The impact of natural selection on short insertion and deletion variation in the great tit genome.

Insertions and deletions (INDELs) remain understudied, despite being the most common form of genetic variation after single nucleotide polymorphisms. This stems partly from the challenge of correctly identifying the ancestral state of an INDEL and thus identifying it as an insertion or a deletion. Erroneously assigned ancestral states can skew the site frequency spectrum, leading to artificial signals of selection. Consequently, the selective pressures acting on INDELs are, at present, poorly resolved. To tackle this issue, we have recently published a maximum likelihood approach to estimate the mutation rate and the distribution of fitness effects for INDELs. Our approach estimates and controls for the rate of ancestral state misidentification, overcoming issues plaguing previous INDEL studies. Here, we apply the method to INDEL polymorphism data from ten high coverage (similar to 44x) European great tit (Parus major) genomes.

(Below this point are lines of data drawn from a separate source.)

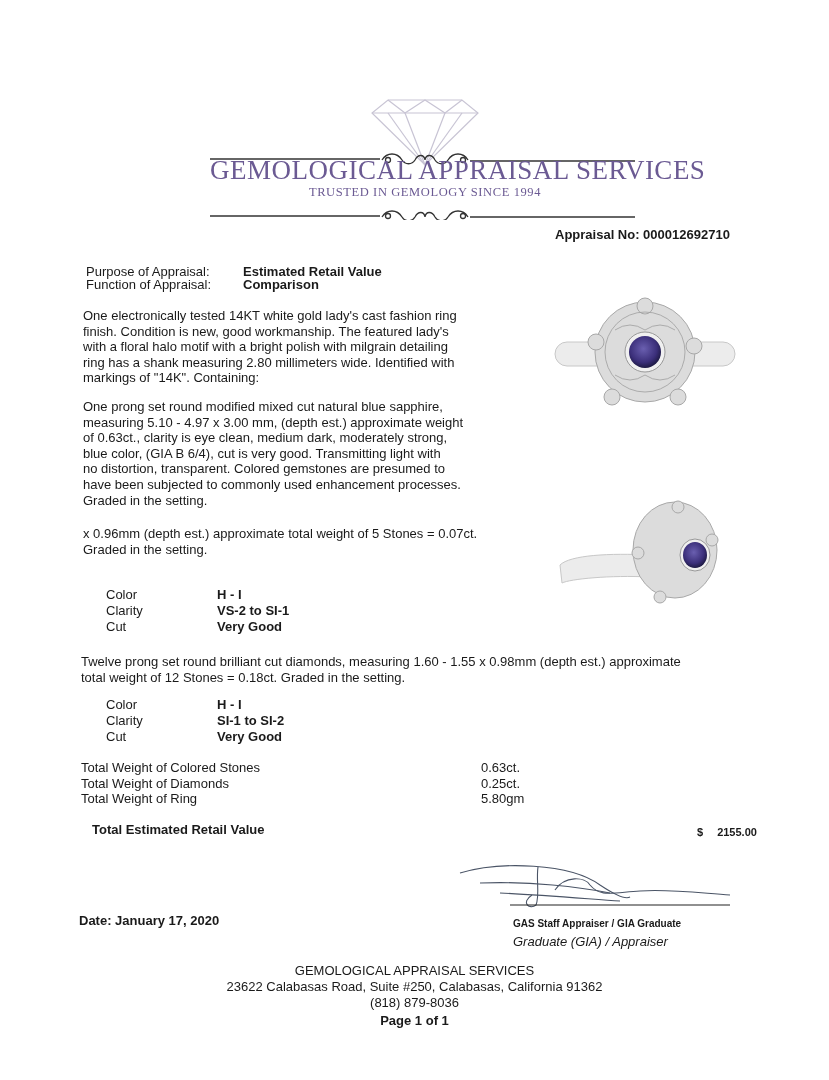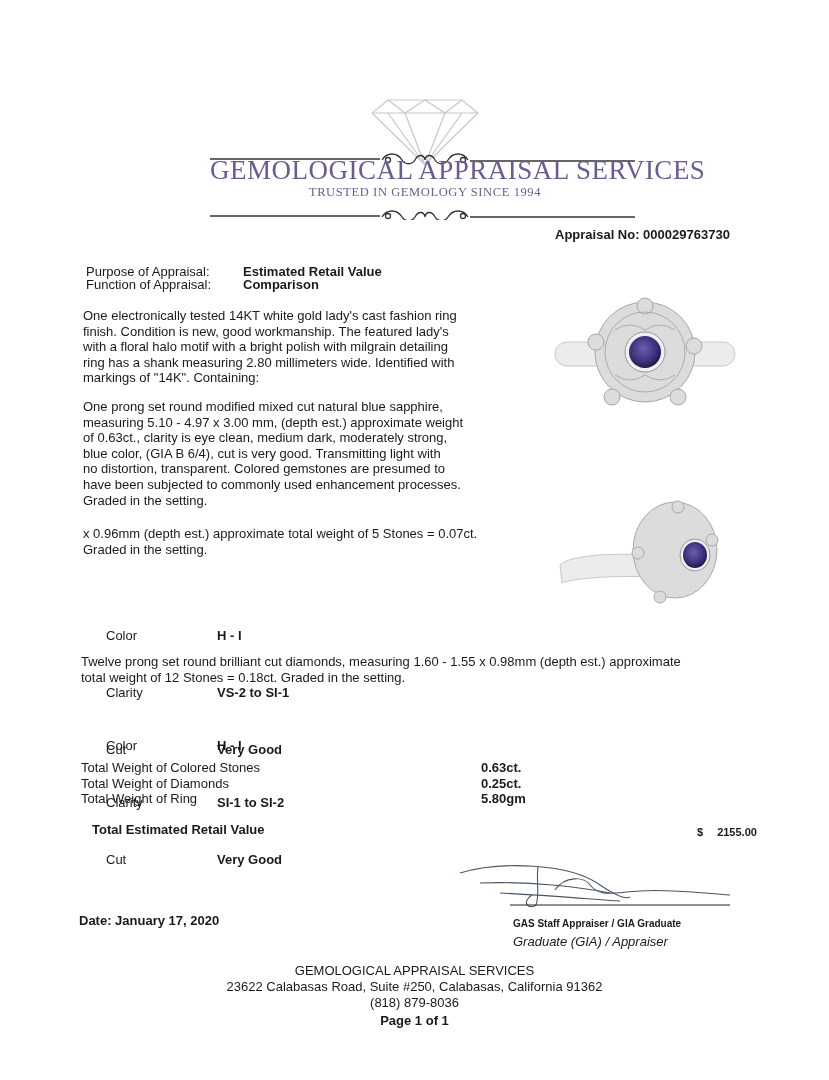--- a/index.html
+++ b/index.html
@@ -72,7 +72,7 @@
 <div class="brand-title">GEMOLOGICAL APPRAISAL SERVICES</div>
 <div class="brand-sub">TRUSTED IN GEMOLOGY SINCE 1994</div>
 
-<div class="abs appraisal-no">Appraisal No: 000029763730</div>
+<div class="abs appraisal-no">Appraisal No: 000012692710</div>
 
 <div class="meta-row" style="top:264px;">
   <span class="lbl">Purpose of Appraisal:</span><span class="val">Estimated Retail Value</span>

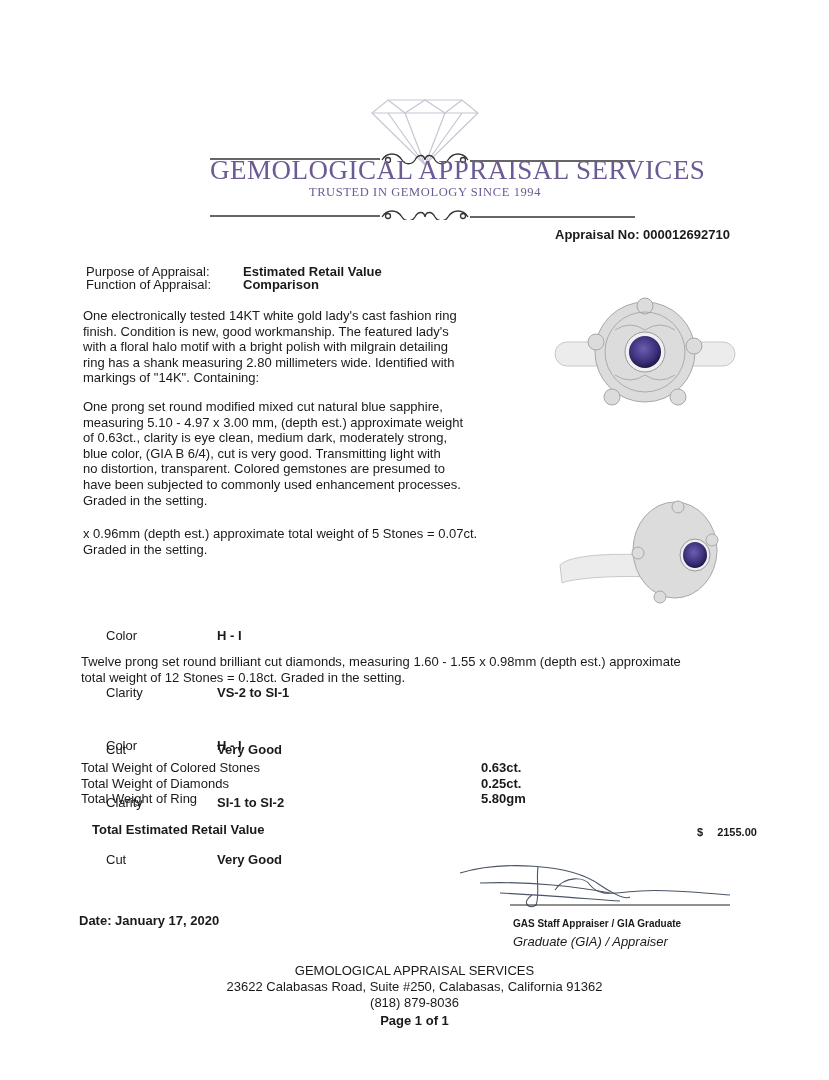--- a/index.html
+++ b/index.html
@@ -25,7 +25,7 @@
     .meta-row .val { font-weight: bold; }
     .para { position: absolute; left: 83px; font-size: 13px; line-height: 15.6px; }
     .grade { position: absolute; left: 106px; font-size: 13px; line-height: 15.8px; }
-    .grade .row { display: flex; margin-top: 41px; }
+    .grade .row { display: flex; }
     .grade .k { width: 111px; }
     .grade .v { font-weight: bold; }
     .totals { position: absolute; left: 81px; top: 760px; font-size: 13px; line-height: 15.6px; }

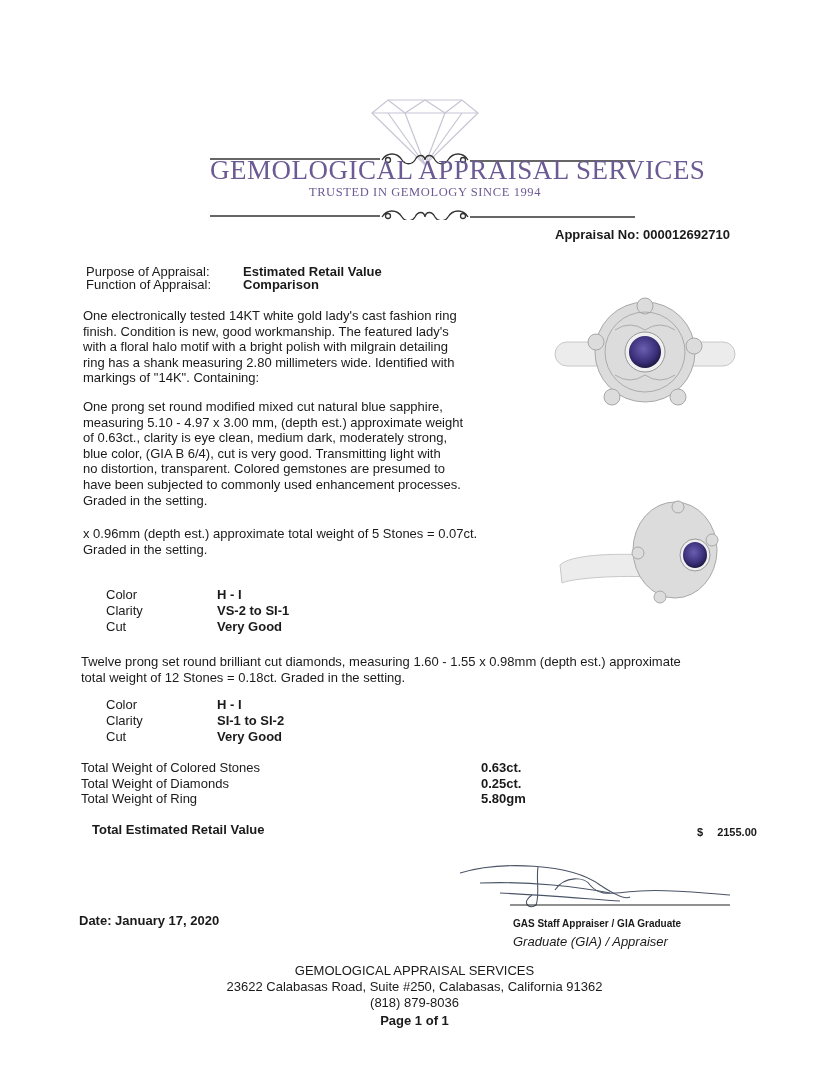--- a/index.html
+++ b/index.html
@@ -31,7 +31,7 @@
     .totals { position: absolute; left: 81px; top: 760px; font-size: 13px; line-height: 15.6px; }
     .totals .row { display: flex; }
     .totals .k { width: 400px; }
-    .totals .v { font-weight: bold; }
+    .totals .v { font-weight: normal; }
     .ter { left: 92px; top: 822px; font-size: 13px; font-weight: bold; }
     .ter-val { left: 697px; top: 826px; font-size: 11px; font-weight: bold; }
     .ter-val .amt { margin-left: 14px; }

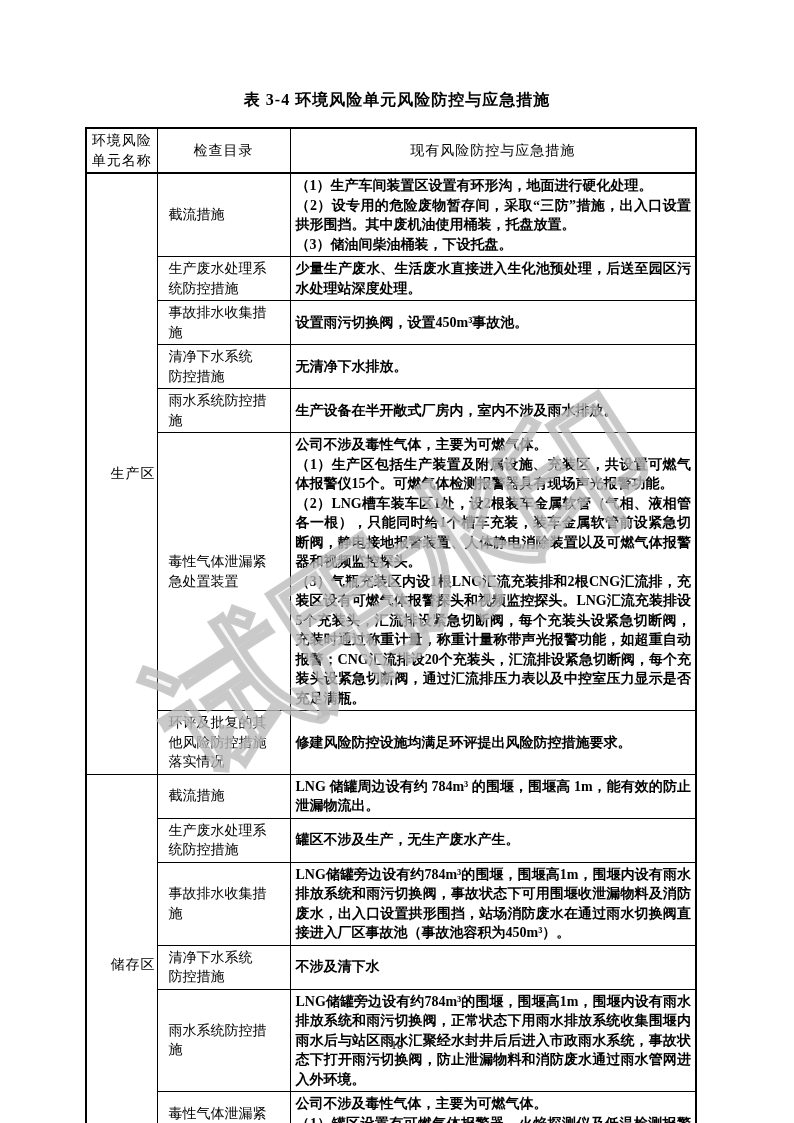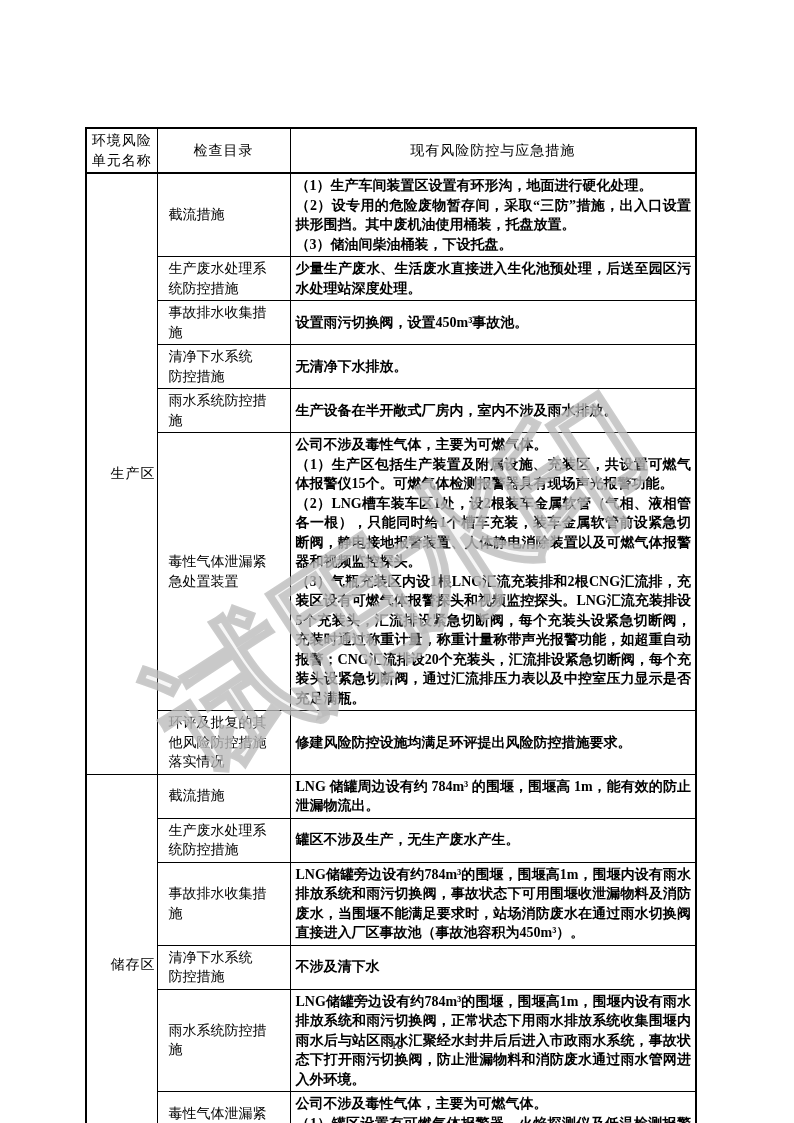--- a/index.html
+++ b/index.html
@@ -89,6 +89,7 @@
 
 <div class="sheet">
 
+  <div class="doc-title">表 3-4 环境风险单元风险防控与应急措施</div>
 
   <table class="risk-table">
     <colgroup>

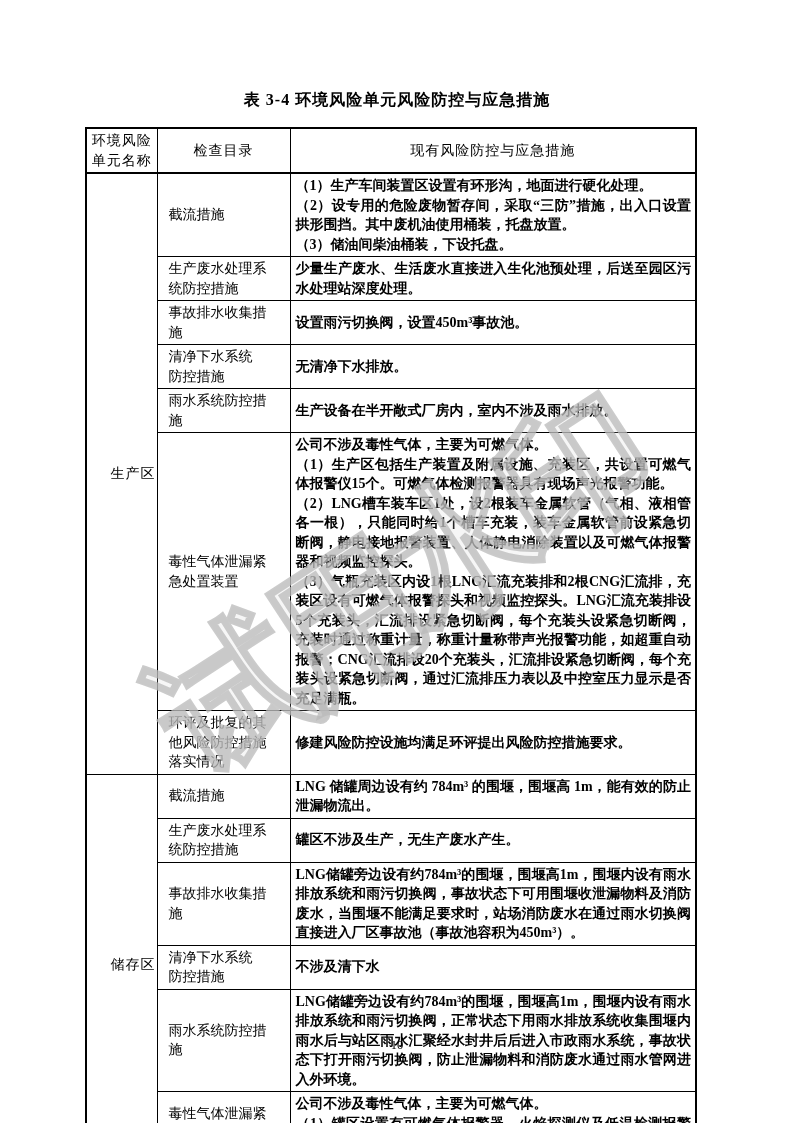--- a/index.html
+++ b/index.html
@@ -152,7 +152,7 @@
       </tr>
       <tr>
         <td class="cat">事故排水收集措施</td>
-        <td class="meas">LNG储罐旁边设有约784m³的围堰，围堰高1m，围堰内设有雨水排放系统和雨污切换阀，事故状态下可用围堰收泄漏物料及消防废水，当围堰不能满足要求时，站场消防废水在通过雨水切换阀直接进入厂区事故池（事故池容积为450m³）。</td>
+        <td class="meas">LNG储罐旁边设有约784m³的围堰，围堰高1m，围堰内设有雨水排放系统和雨污切换阀，事故状态下可用围堰收泄漏物料及消防废水，出入口设置拱形围挡，站场消防废水在通过雨水切换阀直接进入厂区事故池（事故池容积为450m³）。</td>
       </tr>
       <tr>
         <td class="cat">清净下水系统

We demonstrate that coding INDELs are under strong purifying selection with a small proportion making it into the population (similar to 4%). However, among fixed coding INDELs, 71% of insertions and 86% of deletions are fixed by positive selection. In noncoding regions, we estimate similar to 80% of insertions and similar to 52% of deletions are effectively neutral, the remainder show signatures of purifying selection. Additionally, we see evidence of linked selection reducing INDEL diversity below background levels, both in proximity to exons and in areas of low recombination.